A Comprehensive Strategy to Evaluate Compatible Stability of Chinese Medicine Injection and Infusion Solutions Based on Chemical Analysis and Bioactivity Assay

Jian-Ping Li; Yang Liu; Jian-Ming Guo; Er-Xin Shang; Zhen-Hua Zhu; Kevin Y Zhu; Yu-Ping Tang; Bu-Chang Zhao; Zhi-Shu Tang; Jin-Ao Duan

doi:10.3389/fphar.2017.00833

A Comprehensive Strategy to Evaluate Compatible Stability of Chinese Medicine Injection and Infusion Solutions Based on Chemical Analysis and Bioactivity Assay

Front Pharmacol. 2017 Nov 15:8:833. doi: 10.3389/fphar.2017.00833. eCollection 2017.

Authors

Jian-Ping Li^{1

2}, Yang Liu^{1

2}, Jian-Ming Guo^{1

2}, Er-Xin Shang^{1

2}, Zhen-Hua Zhu^{1

2}, Kevin Y Zhu^{1

2}, Yu-Ping Tang^{1

2}, Bu-Chang Zhao³, Zhi-Shu Tang⁴, Jin-Ao Duan^{1

2}

Affiliations

¹ Jiangsu Collaborative Innovation Center of Chinese Medicinal Resources Industrialization, Nanjing University of Chinese Medicine, Nanjing, China.
² Jiangsu Key Laboratory for High Technology Research of TCM Formulae, Nanjing University of Chinese Medicine, Nanjing, China.
³ Buchang Pharmaceutical Co., Ltd., Xi'an, China.
⁴ Shaanxi University of Chinese Medicine, Xianyang, China.

Abstract

Stability of traditional Chinese medicine injection (TCMI) is an important issue related with its clinical application. TCMI is composed of multi-components, therefore, when evaluating TCMI stability, several marker compounds cannot represent global components or biological activities of TCMI. Till now, when evaluating TCMI stability, method involving the global components or biological activities has not been reported.
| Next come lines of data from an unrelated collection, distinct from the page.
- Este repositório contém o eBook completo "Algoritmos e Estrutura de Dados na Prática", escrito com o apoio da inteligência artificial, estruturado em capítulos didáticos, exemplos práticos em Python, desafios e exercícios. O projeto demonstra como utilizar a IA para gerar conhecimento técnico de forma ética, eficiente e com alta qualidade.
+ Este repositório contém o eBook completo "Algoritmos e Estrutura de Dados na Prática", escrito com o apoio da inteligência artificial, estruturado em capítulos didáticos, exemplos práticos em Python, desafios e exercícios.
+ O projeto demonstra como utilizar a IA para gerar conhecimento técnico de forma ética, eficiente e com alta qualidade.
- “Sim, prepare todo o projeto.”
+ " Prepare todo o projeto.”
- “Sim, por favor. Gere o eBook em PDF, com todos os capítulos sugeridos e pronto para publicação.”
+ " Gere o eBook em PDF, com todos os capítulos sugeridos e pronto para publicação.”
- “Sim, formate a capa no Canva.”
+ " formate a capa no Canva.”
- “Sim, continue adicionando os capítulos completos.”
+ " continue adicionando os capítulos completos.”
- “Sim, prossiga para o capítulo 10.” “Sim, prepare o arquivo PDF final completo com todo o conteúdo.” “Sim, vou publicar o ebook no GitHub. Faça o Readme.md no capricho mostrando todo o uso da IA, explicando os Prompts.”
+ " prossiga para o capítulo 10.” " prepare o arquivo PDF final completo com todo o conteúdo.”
In this paper, we established a comprehensive strategy composed of three different methods to evaluate the chemical and biological stability of a typical TCMI, Danhong injection (DHI). UHPLC-TQ/MS was used to analyze the stability of marker compounds (SaA, SaB, RA, DSS, PA, CA, and SG) in DHI, UHPLC-QTOF/MS was used to analyze the stability of global components (MW 80-1000 Da) in DHI, and cell based antioxidant capability assay was used to evaluate the bioactivity of DHI. We applied this strategy to assess the compatible stability of DHI and six infusion solutions (GS, NS, GNS, FI, XI, and DGI), which were commonly used in combination with DHI in clinic. GS was the best infusion solution for DHI, and DGI was the worst one based on marker compounds analysis. Based on global components analysis, XI and DGI were the worst infusion solutions for DHI. And based on bioactivity assay, GS was the best infusion solution for DHI, and XI was the worst one. In conclusion, as evaluated by the established comprehensive strategy, GS was the best infusion solution, however, XI and DGI were the worst infusion solutions for DHI. In the compatibility of DHI and XI or DGI, salvianolic acids in DHI would be degraded, resulting in the reduction of original composition and generation of new components, and leading to the changes of biological activities. This is the essence of instability compatibility of DHI and some infusion solutions. Our study provided references for choosing the reasonable infusion solutions for DHI, which could contribute the improvement of safety and efficacy of DHI. Moreover, the established strategy may be applied for the compatible stability evaluation of other TCMIs.

Keywords: Chinese medicine injection; Danhong injection; compatibility; infusion solution; stability.